Rob McCool and Guha in their TAP work take a similar line, advocating reference-by-description as a useful strategy for merging web data. http://tap.stanford.edu/tap/rbd.html http://tap.stanford.edu/sw002.html.

Brickley also relates reference-by-description to the cult of URIs:

I think in the early days of RDF there was something of a fairytale quality to the way URIs were perceived -- basically a myth that all interesting and description-worthy things will have well-known URIs. FOAF and reference-by-description in general shouldn't be taken as an attack on URIs as such, but as advocacy that other techniques are useful too ...

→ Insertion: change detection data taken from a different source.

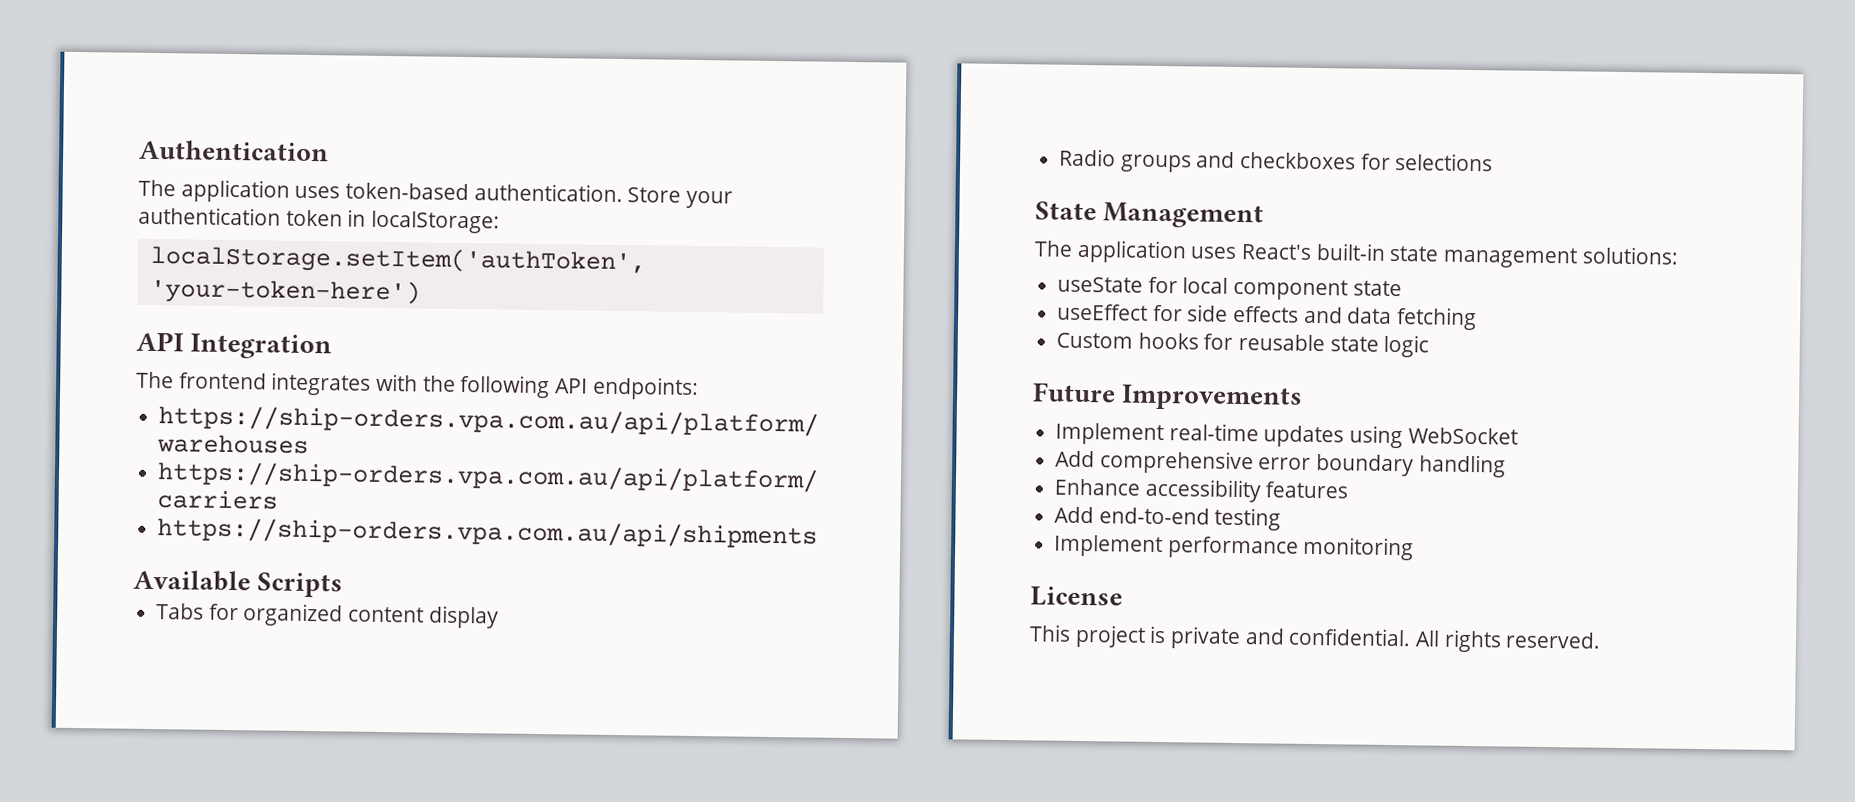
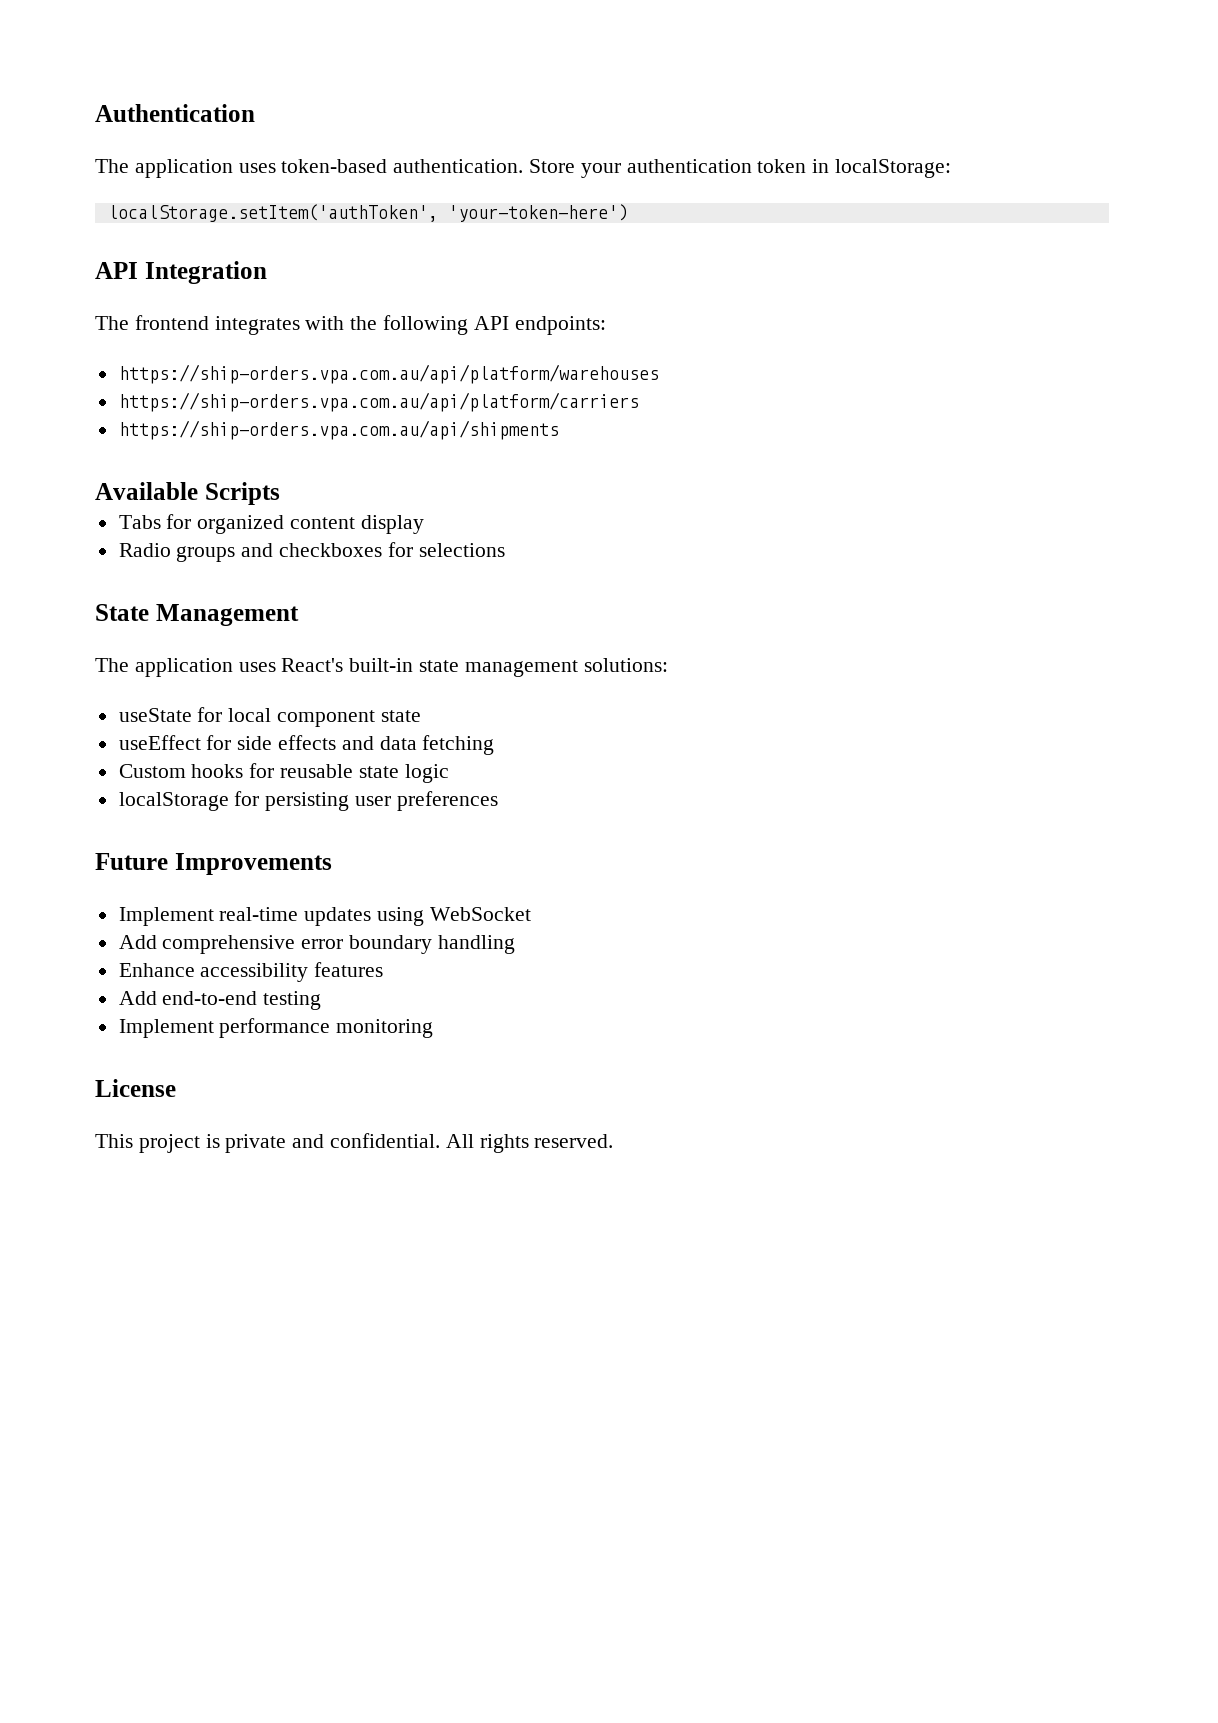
+ localStorage for persisting user preferences

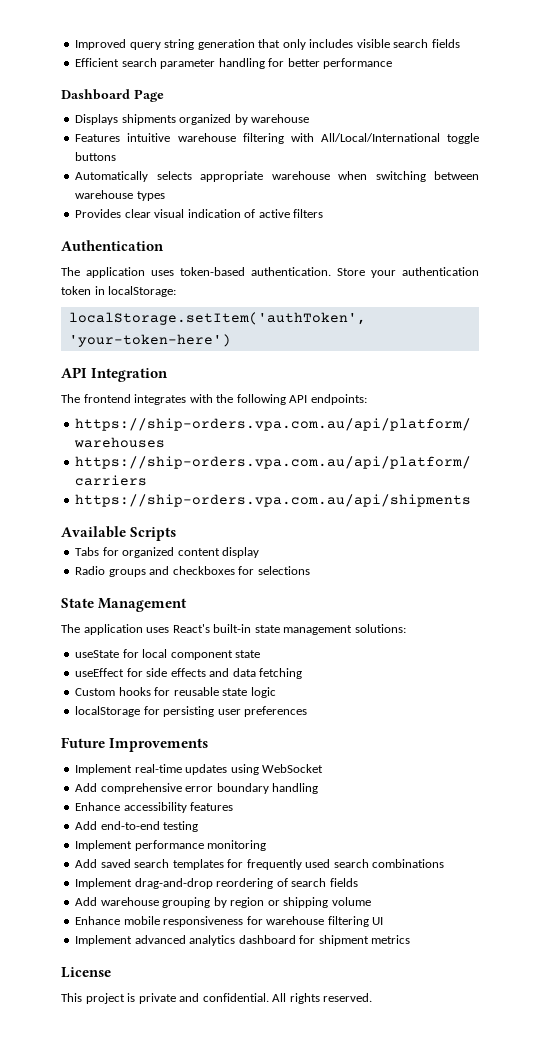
+ Improved query string generation that only includes visible search fields
+ Efficient search parameter handling for better performance
+ Dashboard Page
+ Displays shipments organized by warehouse
+ Features intuitive warehouse filtering with All/Local/International toggle buttons
+ Automatically selects appropriate warehouse when switching between warehouse types
+ Provides clear visual indication of active filters
+ Add saved search templates for frequently used search combinations
+ Implement drag-and-drop reordering of search fields
+ Add warehouse grouping by region or shipping volume
+ Enhance mobile responsiveness for warehouse filtering UI
+ Implement advanced analytics dashboard for shipment metrics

Of course, as the text/xml trouble shows us, early misconceptions and attitudes persist for a long time.

Births, Deaths, Marriages

The latest announcements from XML-DEV.

OASIS TC Call for Participation: Int'l Health Continuum TC: A new OASIS technical committee is being formed to address standards across the healthcare world, promoting best practices, cooperation, and adoption of OASIS specifications.
Public Review of OASIS WSS TC spec: Two web-services security drafts are now available for public review: REL Token Profile and SAML Token Profile.
XQuery Tutorial on YukonXML.com: Here's an XQuery tutorial on Microsoft XML-focused site. Except, of course, you need to use SAXON to get the latest XQuery implementation...
TagSoup 0.9.5: The latest release of John Cowan's HTML-in-the-wild SAX-style parser. Includes bug fixes.

Scrapings

The truth about "XML certification" ... Len does it like they do on the Discovery Channel ... mails to XML-DEV last week 67, Len rating 9% (sadly depleted) ... bad signs in the Times ... advice to Adf Dsfa, never mind the validation, just bash the keyboard in frustration.